ArcGIS Blog

Nov 04, 2022

How aggregation resolves reliability concerns for American Community Survey data

By Diana Lavery

Many GIS analysts work with American Community Survey (ACS) data from the U.S. Census Bureau. This data is based on a sample of the population, therefore, like all survey data, it contains error due to sampling. Census publishes margins of error along with each and every estimate they publish, which is incredible. Viewing margins of error for a specific measure on a specific tract can erroneously lead users to dismiss the entire ACS. Worse, users may not know that the typical geographic analysis of ACS data actually increases the data reliability by a noticeable amount.

The way that Census is able to publish estimates down to the census tract and even block group level is by coarsening/aggregating across years. They pool together 5 years of data in order to produce estimates at such fine geographic levels. In addition to coarsening across time, we can also coarsen across space.
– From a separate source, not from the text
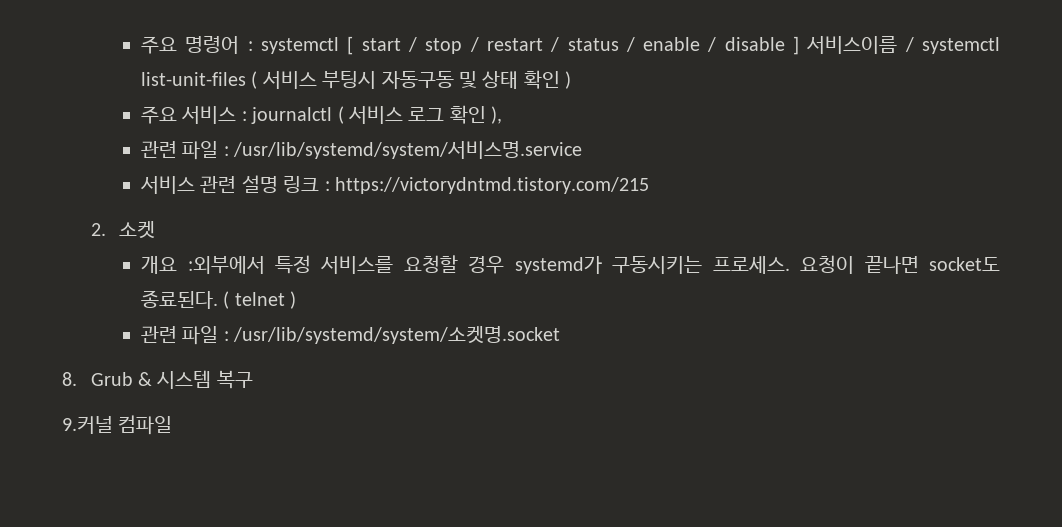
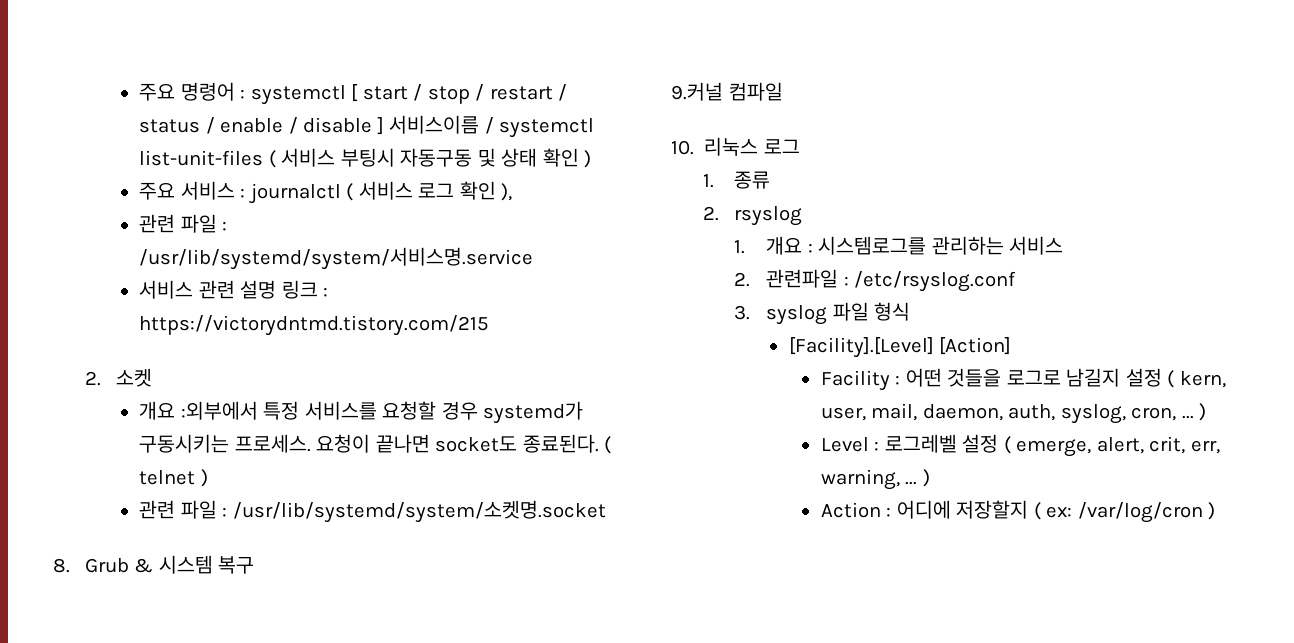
(173, 425) none -> [671,137,800,156] [702,171,771,189] [702,206,803,226] [734,236,1064,255] [734,269,1017,292] [734,302,911,325] [788,337,1012,358] [820,368,1226,391] [820,403,1207,424] [820,434,1220,457] [820,469,930,490] [820,500,1216,523] // 10. 리눅스 로그 // 1. 종류 // 2. rsyslog // 1. 개요 : 시스템로그를 관리하는 서비스 // 2. 관련파일 : /etc/rsyslog.conf // 3. syslog 파일 형식 // [Facility].[Level] [Action] // Facility : 어떤 것들을 로그로 남길지 설정 ( kern, user, mail, daemon, auth, syslog, cron, ... ) // Level : 로그레벨 설정 ( emerge, alert, crit, err, warning, ... ) // Action : 어디에 저장할지 ( ex: /var/log/cron )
While this may seem like heresy to many geographers, there are benefits to coarsening, or aggregating up geographically. Many people need data disaggregated by race/ethnicity, gender, income, and more. Well, coarsening can make this data more reliable. Some cities have gone through robust validation processes to create their own geographies that are coarser than census tracts. For example, New York City has their own Neighborhood Tabulation Areas, and Houston has their own Super-Neighborhoods. We can tap into geography to test your own groups of tracts. You can call them anything you like. I’ve been calling them super-tracts.

Introducing: the ACS Summarization App

This lightweight app is designed to help you get a quick sense of how many tracts you’ll need to aggregate together to get an estimate that meets your desired reliability. The left panel lets you search and select layers and attributes. If you select a count, the tract centroids will be symbolized by size. If you select a percent, the tract centroids will be symbolized by color.

The right panel lets you see your summary statistics. The gauge shows the Coefficient of Variation (CV), which is calculated on-the-fly. The lower the coefficient, the higher the reliability. Conversely, the higher the coefficient, the lower the reliability.

Coefficient of Variation (CV)	Reliability
CV <= 12	high
12 < CV <= 40	medium
40 > CV	low

Use the sketch tools on the top of the map to create your super-tract. Watch the gauge change as you modify your sketch!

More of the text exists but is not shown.